Released between 1912-13, it belongs to a batch of magazines clearly influenced by A Águia and other magazines from the north. In the first Modernism, it is worth noting the primacy of the Coimbra-Viana do Castelo axis for the emergence of literary magazines, of which this gazette is a good example. Límia (1910-11) will also be a good comparison if we look at its covers and other graphic elements, very inspired by art nouveau.
This magazine is subtitled "Gazeta de Sto. Tirso" and is published in Vila Nova de Famalicão, so, as indicated, some of the articles will undoubtedly be devoted to local history. There is a "Gallery of illustrious Tirsenses" or a section devoted to the history of the town ("Sto Tirso thirty years ago") and there is always a lot of collaboration from local people, as is the case, in the first issue, of Manoel dos Santos Marques, a blind man and braille teacher, who, in a note, we learn about inhabiting the typography of this magazine, and who thus publishes a poem, with accompanying braille, alluding to his condition.

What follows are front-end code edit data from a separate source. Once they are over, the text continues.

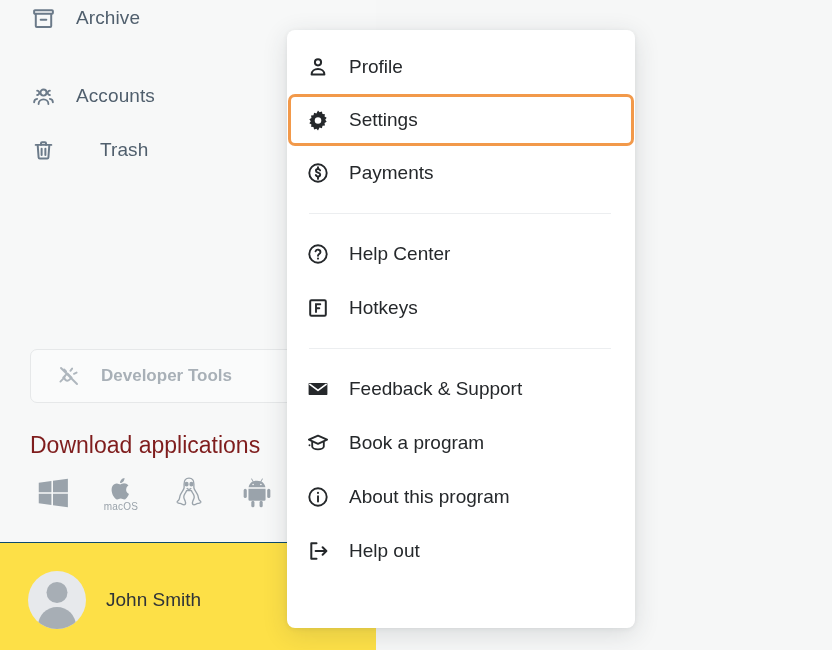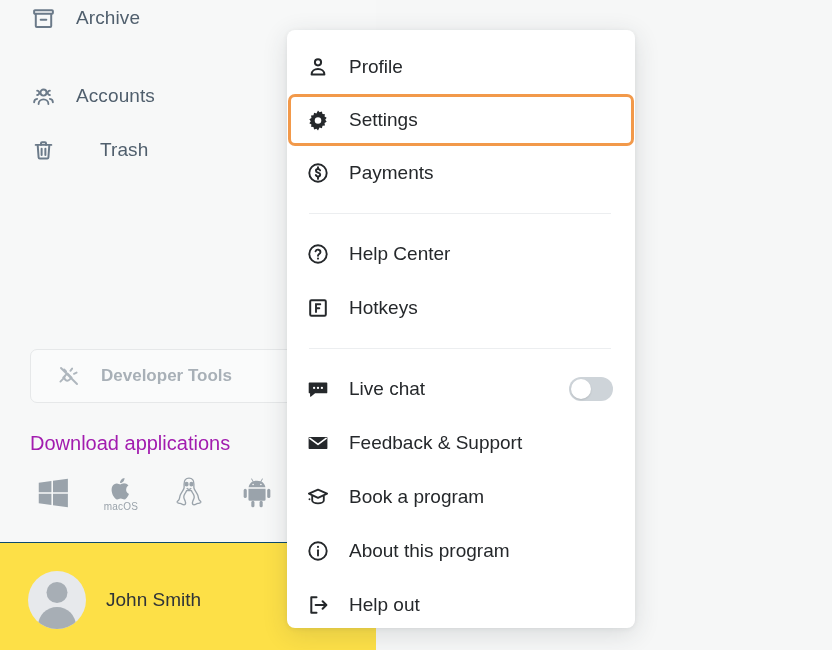--- a/index.html
+++ b/index.html
@@ -114,22 +114,22 @@
     font-weight: bold;
     color: #a8b0b7;
     white-space: nowrap;
   }
 
   
   .dl-title {
     position: absolute;
     left: 30px;
     top: 432px;
-    font-size: 20px;
-    color: #a21caf;
+    font-size: 23px;
+    color: #7f1d1d;
     white-space: nowrap;
   }
   .dl-icons {
     position: absolute;
     left: 30px;
     top: 470px;
     display: flex;
     align-items: center;
     gap: 22px;
     color: #9aa3ab;
@@ -446,34 +446,20 @@
         <svg width="24" height="24" viewBox="0 0 24 24" fill="none" stroke="currentColor" stroke-width="2">
           <rect x="4.2" y="4.2" width="15.6" height="15.6" rx="1.3"></rect>
           <path d="M10 16V8.3h4.3M10 12.2h3.3" stroke-width="1.9" stroke-linecap="round"></path>
         </svg>
       </span>
       <span class="mi-label">Hotkeys</span>
     </div>
 
     <div class="menu-divider"></div>
 
-    <div class="menu-item">
-      <span class="mi-icon">
-        <svg width="24" height="24" viewBox="0 0 24 24" fill="currentColor">
-          <path d="M3.6 5.4h16.8a.9.9 0 0 1 .9.9v9.1a.9.9 0 0 1-.9.9H9.1l-4.3 3.4a.45.45 0 0 1-.73-.35v-3.05H3.6a.9.9 0 0 1-.9-.9V6.3a.9.9 0 0 1 .9-.9z"></path>
-          <circle cx="8.1" cy="10.9" r="1.15" fill="#ffffff"></circle>
-          <circle cx="12" cy="10.9" r="1.15" fill="#ffffff"></circle>
-          <circle cx="15.9" cy="10.9" r="1.15" fill="#ffffff"></circle>
-        </svg>
-      </span>
-      <span class="mi-label">Live chat</span>
-      <span class="toggle">
-        <span class="knob"></span>
-      </span>
-    </div>
 
     <div class="menu-item">
       <span class="mi-icon">
         <svg width="24" height="24" viewBox="0 0 24 24" fill="currentColor">
           <path d="M3.3 6.1h17.4a.7.7 0 0 1 .7.7v10.4a.7.7 0 0 1-.7.7H3.3a.7.7 0 0 1-.7-.7V6.8a.7.7 0 0 1 .7-.7z"></path>
           <path d="M3.9 7.4l8.1 6 8.1-6" fill="none" stroke="#ffffff" stroke-width="1.7" stroke-linecap="round" stroke-linejoin="round"></path>
         </svg>
       </span>
       <span class="mi-label">Feedback &amp; Support</span>
     </div>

As far as literary collaboration is concerned, it is worth noting, without surprise, the poetry of Afonso Duarte or João de Lebre e Lima, distinguished writers from the north of the country. One of the most regular collaborators here is also Américo Pires de Lima, who would be an outstanding professor at the Faculty of Medicine, and then of Science, in Porto, still a student in 1910, and who would later become a great botanist.
An unpublished sonnet is also published by Júlio Brandão in the third issue, in keeping with the magazine's bucolic tone: "Moinhos". Aside from this poem, another example of an article devoted to that province: a long article by João de Meira, a doctor and historian from Guimarães, who died a year after the magazine ended (1913), on the French and foreign influences on Eça's work de Queirós, also natural of the area (Póvoa de Varzim).
There were 7 numbers in total, the latter being completely devoted to the village mentioned in the subtitle. Its director was also a literary collaborator, still a doctor by profession, announcing his medical practice in the final pages of each issue...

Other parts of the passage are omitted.